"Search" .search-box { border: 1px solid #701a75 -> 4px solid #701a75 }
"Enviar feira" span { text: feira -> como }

...

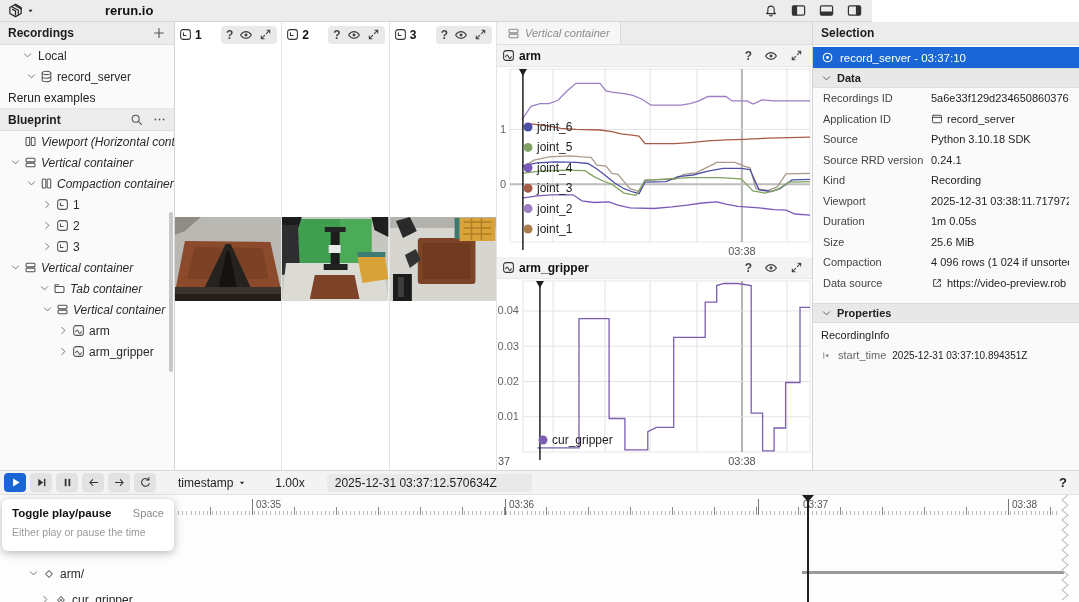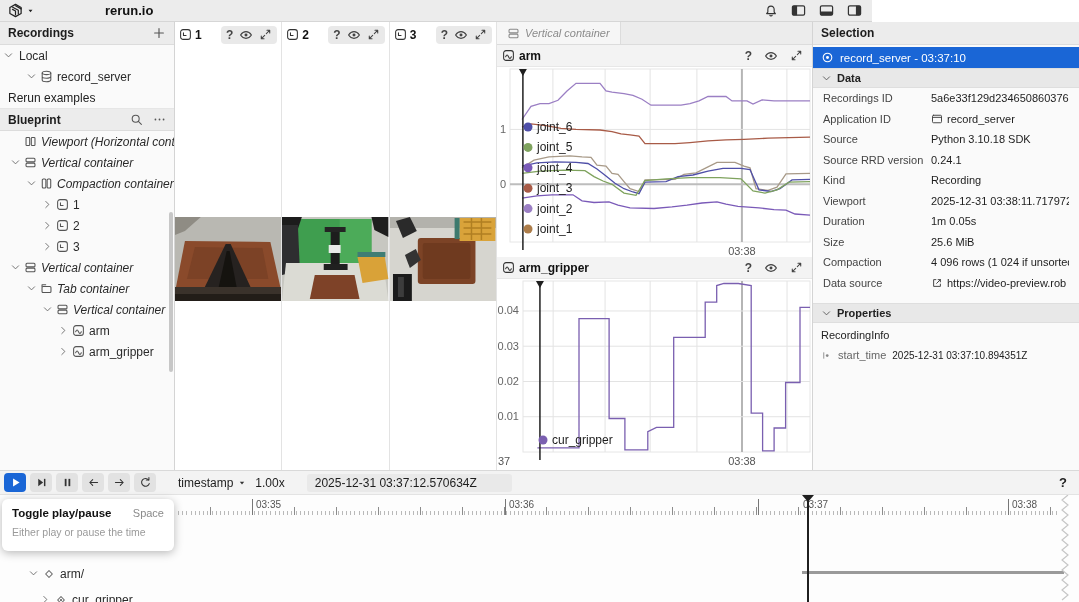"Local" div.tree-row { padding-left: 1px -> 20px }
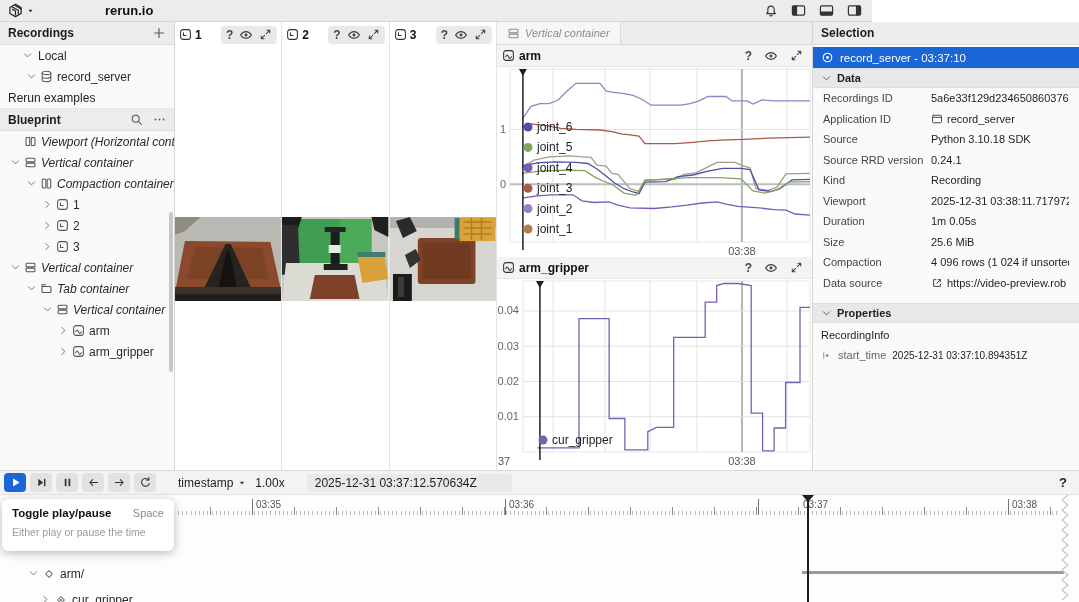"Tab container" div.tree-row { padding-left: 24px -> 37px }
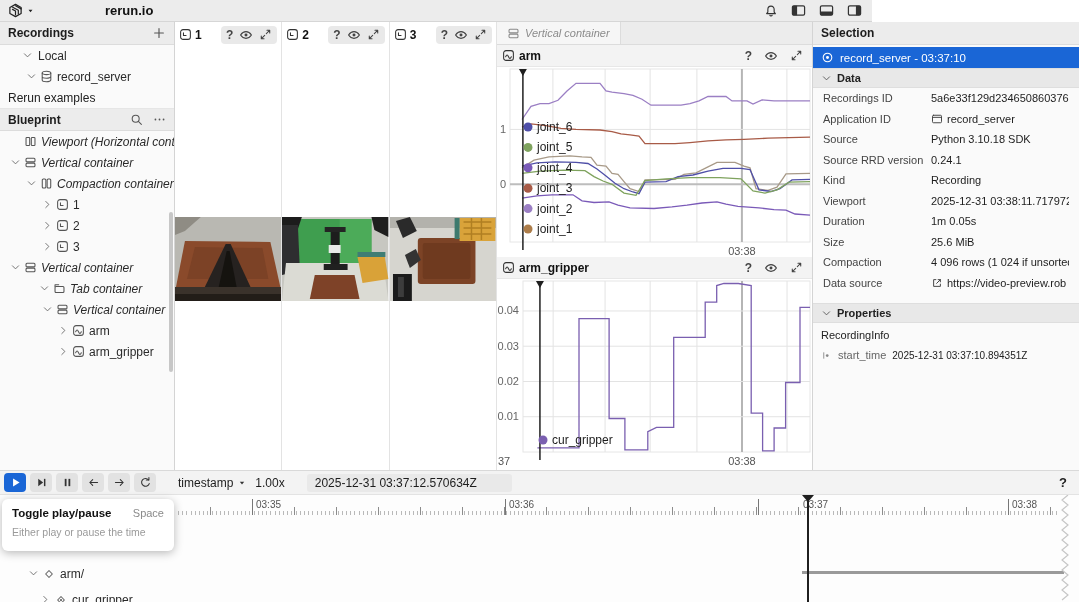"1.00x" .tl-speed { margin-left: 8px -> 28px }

Work task: Would you give again, exactly, the lines in the data above that run from the line containing "padding-left: 24px ->" to the line containing "margin-left: 8px ->"? Include both ends and no pictures.

Completed exercise:
"Tab container" div.tree-row { padding-left: 24px -> 37px }
"1.00x" .tl-speed { margin-left: 8px -> 28px }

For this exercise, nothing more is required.